How to motivate yourself to workout

If you’re anything like us you’ve found yourself googling “how to motivate yourself to workout” trying to get your fitness mojo back on track. Our exercise routine has been put out of whack with iso lockdown, we're in the coldest month of the year, and we are struggling to get ourselves motivated. So we asked our Facebook VIP group for their top tips to feel good and stay motivated to exercise. Here’s the five most popular suggestions to find your workout motivation:

Don’t rely on motivation

Motivation is fleeting and unreliable. When we rely on feeling motivated to get us to a workout we are never going to be consistent with exercise because our motivation will come and go. It’s natural to not feel like working out sometimes, and we are all great at finding reasons or excuses to skip a session. So if you want to make exercise a habit, or hit some fitness goals, then you’ll need to find reasons or goals that will remain constant and get your moving when you don’t necessarily feel like it. 

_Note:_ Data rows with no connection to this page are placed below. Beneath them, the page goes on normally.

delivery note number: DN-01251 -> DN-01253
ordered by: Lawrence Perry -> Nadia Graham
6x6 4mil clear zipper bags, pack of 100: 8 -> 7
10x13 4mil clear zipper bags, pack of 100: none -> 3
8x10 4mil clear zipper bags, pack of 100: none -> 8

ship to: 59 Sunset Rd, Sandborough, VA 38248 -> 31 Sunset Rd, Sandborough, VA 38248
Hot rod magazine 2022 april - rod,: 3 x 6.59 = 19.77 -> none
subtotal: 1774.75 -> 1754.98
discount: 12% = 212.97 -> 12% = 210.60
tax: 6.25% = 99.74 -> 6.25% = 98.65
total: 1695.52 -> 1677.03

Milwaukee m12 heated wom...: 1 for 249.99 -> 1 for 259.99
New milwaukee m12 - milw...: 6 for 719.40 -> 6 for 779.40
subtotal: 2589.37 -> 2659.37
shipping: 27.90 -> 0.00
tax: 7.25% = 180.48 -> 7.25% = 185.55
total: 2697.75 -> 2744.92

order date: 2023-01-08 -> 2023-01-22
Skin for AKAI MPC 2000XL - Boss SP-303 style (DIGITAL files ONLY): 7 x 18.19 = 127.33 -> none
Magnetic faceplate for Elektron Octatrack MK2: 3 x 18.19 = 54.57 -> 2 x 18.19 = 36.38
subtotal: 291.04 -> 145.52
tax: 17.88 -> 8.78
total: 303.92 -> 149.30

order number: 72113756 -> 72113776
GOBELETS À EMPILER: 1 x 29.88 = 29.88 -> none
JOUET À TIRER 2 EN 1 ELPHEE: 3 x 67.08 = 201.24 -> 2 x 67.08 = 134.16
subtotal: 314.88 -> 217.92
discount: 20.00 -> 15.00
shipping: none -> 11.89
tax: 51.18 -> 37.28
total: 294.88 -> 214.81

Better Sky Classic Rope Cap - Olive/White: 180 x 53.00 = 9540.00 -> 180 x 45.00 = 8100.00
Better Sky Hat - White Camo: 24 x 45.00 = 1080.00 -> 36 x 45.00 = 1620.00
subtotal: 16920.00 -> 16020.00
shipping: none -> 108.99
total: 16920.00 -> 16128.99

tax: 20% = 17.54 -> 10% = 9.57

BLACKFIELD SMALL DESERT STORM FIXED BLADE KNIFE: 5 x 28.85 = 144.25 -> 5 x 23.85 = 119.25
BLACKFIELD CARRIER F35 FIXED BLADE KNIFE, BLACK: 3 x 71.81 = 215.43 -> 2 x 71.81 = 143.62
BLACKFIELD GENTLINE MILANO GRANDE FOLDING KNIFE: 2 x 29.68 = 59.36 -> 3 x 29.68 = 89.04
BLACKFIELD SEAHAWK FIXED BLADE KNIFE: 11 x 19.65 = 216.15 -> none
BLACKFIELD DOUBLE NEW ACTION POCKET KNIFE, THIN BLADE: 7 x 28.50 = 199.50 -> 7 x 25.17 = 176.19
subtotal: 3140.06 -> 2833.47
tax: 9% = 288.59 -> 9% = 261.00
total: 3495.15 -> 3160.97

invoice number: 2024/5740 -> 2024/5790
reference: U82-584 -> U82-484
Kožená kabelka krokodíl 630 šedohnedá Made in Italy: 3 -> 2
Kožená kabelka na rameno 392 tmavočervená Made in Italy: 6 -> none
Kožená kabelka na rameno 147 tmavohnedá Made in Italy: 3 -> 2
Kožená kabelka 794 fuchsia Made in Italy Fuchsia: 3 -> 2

“My coach tells me that motivation is a feeling that comes and goes. Rely on your “why” and focus on goals instead.”

Early workouts — no snoozing!

For many of us, it’s early or nothing. While getting up early might sound (and feel) awful to start with, you’re more likely to stick with your exercise intentions for the day before the demands of work, family and life start and the last thing you want to do when you’re exhausted after work at 6pm is a sweat session. Once you’ve woken up early regularly enough your body clock will adapt and you’ll love starting your day on an endorphin-high knowing you’ve already achieved something.

“If I don't jump out of bed when the alarm goes, I'll over-think it and stay in bed and not exercise - particularly in winter.”

Be organised

Planning and preparing for workouts help us get them done consistently. Planning your workouts for the week — whether it’s a calendar entry, a date with a friend or booking a class through an app — it sets our intentions and clears time for us to exercise. Set out your clothes and everything else you need for your workout the night before (or in the morning of if you’re an evening exerciser) to remove one more barrier. Not just your clothes, but also shoes, water bottle, towel, hat/hairbands, headphones and car keys. You don’t want to be searching frantically for your car keys at 5.20 am! Trust us, we’ve been there.

“Being ready the night before is the difference between me going to the gym or staying in bed. Every time.”

Remove choice

Hand-in-hand with being organised, removing choice means we head to the gym on autopilot with no opportunity to talk ourselves out of it or choose the more comfortable option (looking at you Netflix). 

For many of us, that means moving our body every day. Our rest days become active recovery days with a light walk, cycle or stretch session and we flex our exercise habit to get it stronger every day. No more “Is today going to be a workout day?”

“Workout every day so there is never an option to make a choice - it’s just a given - like any other daily habit.”

Something is better than nothing

On those days where you cannot. be. bothered. exercising just commit to a few minutes. If after ten minutes you’re really not feeling it allow yourself to stop. But most of the time you’ll do more, and feel better for it.

“Just press play ... commit to just 10 minutes I bet you end up doing more” 


A constant theme throughout these strategies is to delay gratification. Sure a warm bed in the morning brings happiness at the time, as does a slice of office birthday cake. But if they’re not helping you reach your workout goals then the happiness is only short term — unlike the satisfaction and pride when you reach your goals and are leading the healthy lifestyle you’ve worked to create.